Unadjusted Langevin MCMC

using Langevin dynamics:

\[x^k \leftarrow x^{k-1} - \frac{\lambda}{2} \nabla_x E(x; \theta) + \omega^k\]

where $\omega^k \sim \mathcal{N}(0, \lambda)$ is Gaussian noise. Welling & Yeh (ICML 2011) showed that if we define $x^k \sim q_k(x)$, then as $k \rightarrow \infty$ and $\lambda \rightarrow 0$, $q_k(x) \rightarrow p(x;\theta)$.

Metropolis-Hastings MCMC

TODO: https://deepgenerativemodels.github.io/assets/slides/cs236_lecture12.pdf

Learning the Energy Function

Contrastive Divergence Training

Give a set of data $\{x_n\}_{n=1}^N := p_{\mathcal{D}}$, we would like to learn a good energy function $E(x;\theta)$ for the data. The immediately obvious approach is to minimize the negative log-likelihood:

\[\mathcal{L}(\theta) := \mathbb{E}_{x \sim p_{\mathcal{D}}}[-\log p(x;\theta)] = \mathbb{E}_{x \sim p_{\mathcal{D}}}[E(x;\theta) - \log Z(\theta)]\]
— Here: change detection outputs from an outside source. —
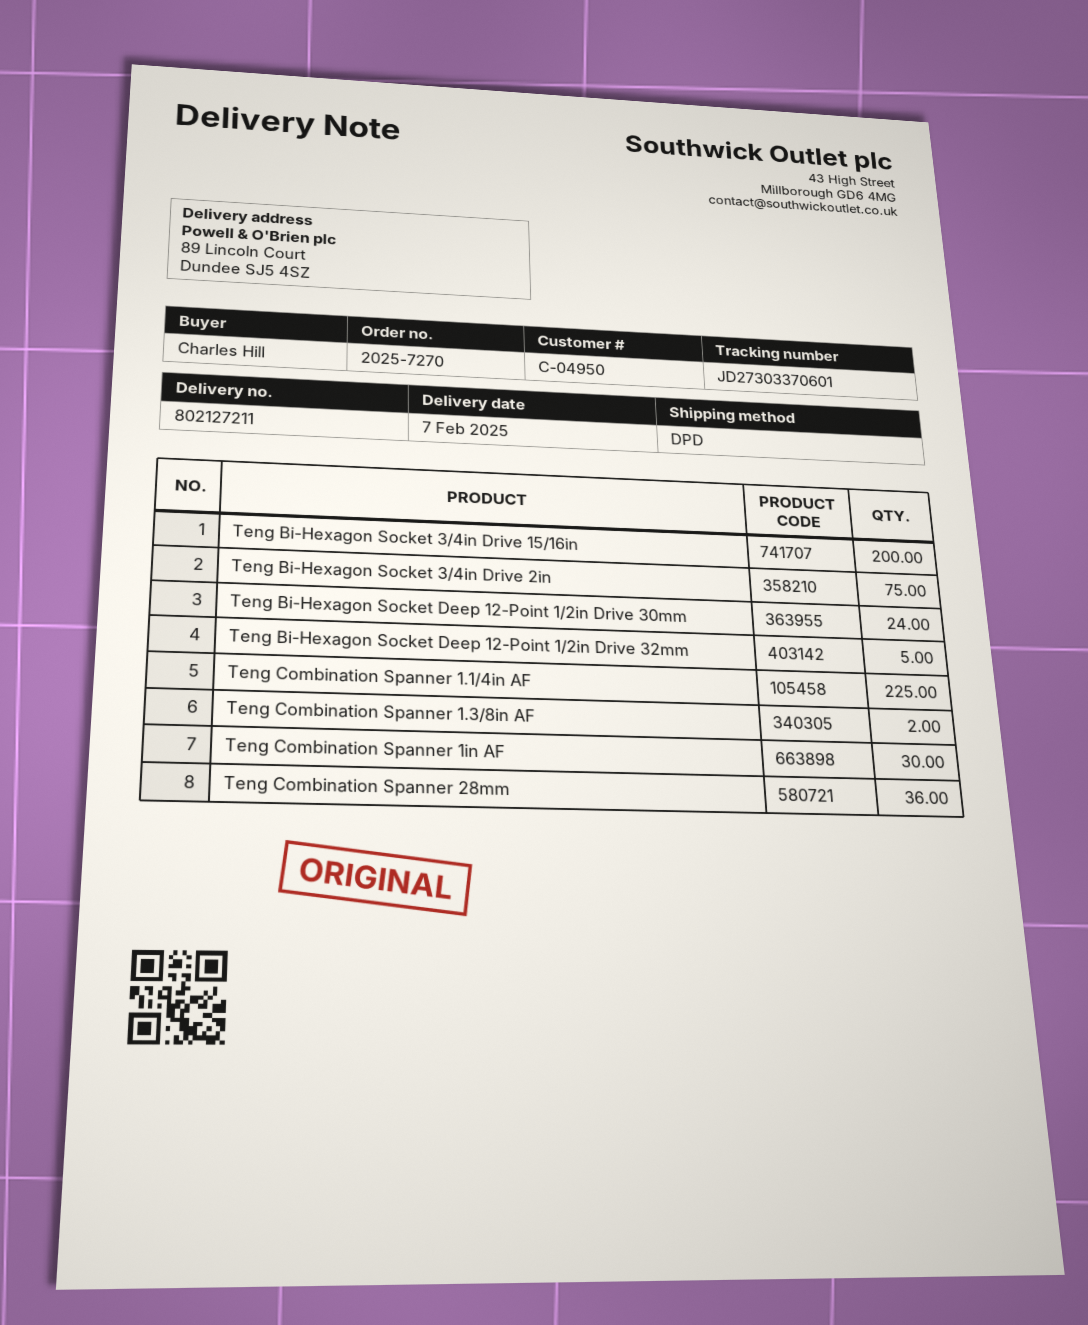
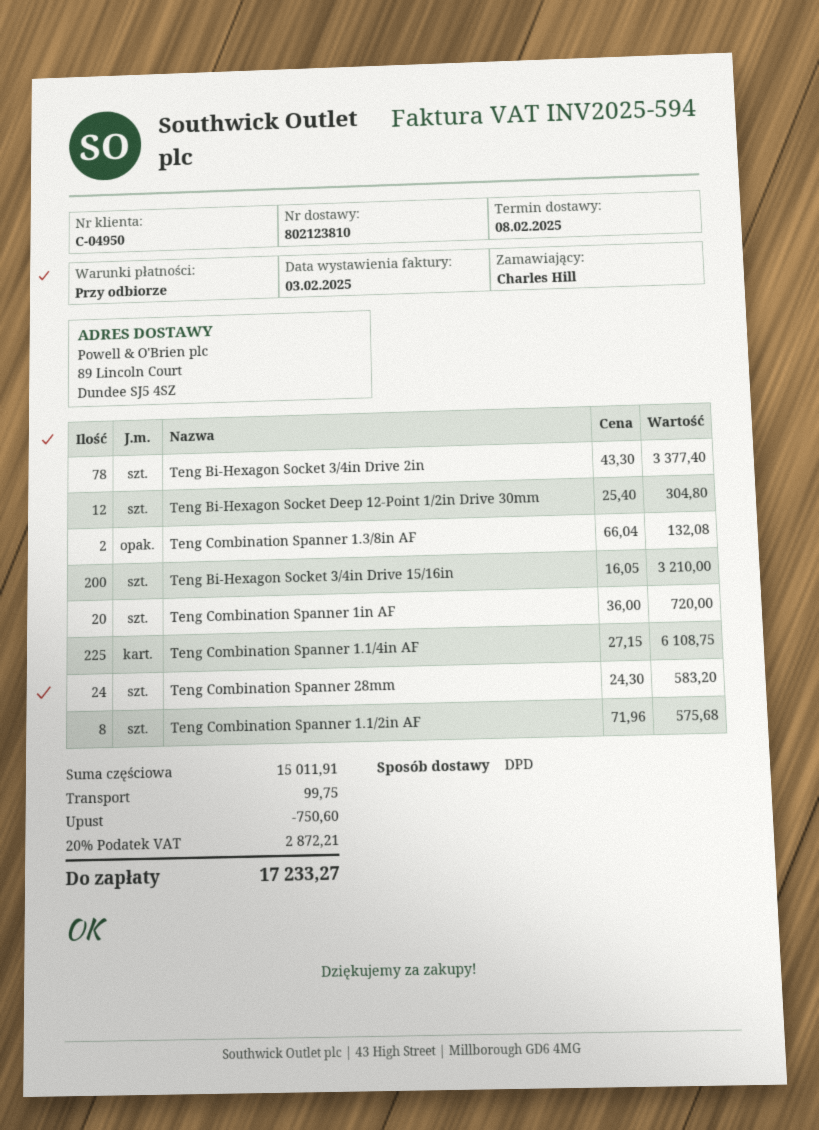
delivery note number: 802127211 -> 802123810
delivery date: 2025-02-07 -> 2025-02-08
Teng Bi-Hexagon Socket 3/4in Drive 2in: 75 -> 78
Teng Bi-Hexagon Socket Deep 12-Point 1/2in Drive 30mm: 24 -> 12
Teng Bi-Hexagon Socket Deep 12-Point 1/2in Drive 32mm: 5 -> none
Teng Combination Spanner 1in AF: 30 -> 20
Teng Combination Spanner 28mm: 36 -> 24
Teng Combination Spanner 1.1/2in AF: none -> 8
This is intractable because of the partition function $Z(\theta)$, so we can instead use

\[\nabla_{\theta} \mathcal{L}(\theta) \approx \mathbb{E}_{x^+ \sim p_{\mathcal{D}}}[\nabla_{\theta} E(x^+;\theta)] - \mathbb{E}_{x^- \sim q_k(x)}[\nabla_{\theta} E(x^-;\theta)]\]

where $x^+ \sim p_{\mathcal{D}}$ and $x^- \sim q_k(x)$ are sampled using the learned energy function. A derivation of this can be found in Richard Turner’s 2005 notes”

\[\begin{align*} \nabla_{\theta} \mathcal{L}(\theta) &= \frac{1}{N}\sum_n \nabla_{\theta} \log p(x_n;\theta) \\ &= \frac{1}{N}\sum_n \nabla_{\theta} \log \frac{\exp(-E(x_n;\theta))}{Z(\theta)} \\ &= \frac{1}{N}\sum_n \frac{1}{Z(\theta)} \nabla_{\theta} Z(\theta) - \nabla_{\theta} E(x_n;\theta) \\ &= \frac{1}{N}\sum -\frac{1}{Z(\theta)} \int x \nabla_{\theta} E(x;\theta) \exp(-E(x;\theta)) dx - \nabla_{\theta} E(x_n;\theta) \\ &= \mathbb{E}_{x^+ \sim p_{\mathcal{D}}}[\nabla_{\theta} E(x^+;\theta)] - \mathbb{E}_{x^- \sim q_k(x)}[\nabla_{\theta} E(x^-;\theta)] \end{align*}\]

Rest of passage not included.